┏━━
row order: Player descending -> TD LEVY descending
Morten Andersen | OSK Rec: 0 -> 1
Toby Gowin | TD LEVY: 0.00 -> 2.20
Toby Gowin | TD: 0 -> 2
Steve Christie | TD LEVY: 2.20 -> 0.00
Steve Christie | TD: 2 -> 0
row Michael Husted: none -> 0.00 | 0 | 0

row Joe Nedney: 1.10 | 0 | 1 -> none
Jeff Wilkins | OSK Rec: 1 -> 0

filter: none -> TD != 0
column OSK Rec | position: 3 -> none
┗━━
┏━━
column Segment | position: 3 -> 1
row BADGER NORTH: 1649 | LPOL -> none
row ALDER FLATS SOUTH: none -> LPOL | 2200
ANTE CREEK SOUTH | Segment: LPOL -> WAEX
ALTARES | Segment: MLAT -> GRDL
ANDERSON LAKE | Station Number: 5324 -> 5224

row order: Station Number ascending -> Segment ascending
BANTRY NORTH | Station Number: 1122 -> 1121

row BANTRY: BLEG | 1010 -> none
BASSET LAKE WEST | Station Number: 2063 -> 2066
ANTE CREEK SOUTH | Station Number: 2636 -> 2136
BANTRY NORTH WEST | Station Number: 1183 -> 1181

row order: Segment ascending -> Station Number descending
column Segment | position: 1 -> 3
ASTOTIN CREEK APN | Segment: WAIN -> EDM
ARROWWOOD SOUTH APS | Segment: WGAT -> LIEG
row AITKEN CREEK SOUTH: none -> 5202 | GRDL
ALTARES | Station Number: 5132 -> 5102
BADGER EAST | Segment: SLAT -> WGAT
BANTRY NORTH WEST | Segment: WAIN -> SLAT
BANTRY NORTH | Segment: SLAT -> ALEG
┗━━
## About this exercise
Above are records; repeat only the lines starting at the line with "column Segment | position: 1 -> 3" and ending at the line with "BANTRY NORTH | Segment: SLAT -> ALEG", exactly as they appear, both included.

## Written reply
column Segment | position: 1 -> 3
ASTOTIN CREEK APN | Segment: WAIN -> EDM
ARROWWOOD SOUTH APS | Segment: WGAT -> LIEG
row AITKEN CREEK SOUTH: none -> 5202 | GRDL
ALTARES | Station Number: 5132 -> 5102
BADGER EAST | Segment: SLAT -> WGAT
BANTRY NORTH WEST | Segment: WAIN -> SLAT
BANTRY NORTH | Segment: SLAT -> ALEG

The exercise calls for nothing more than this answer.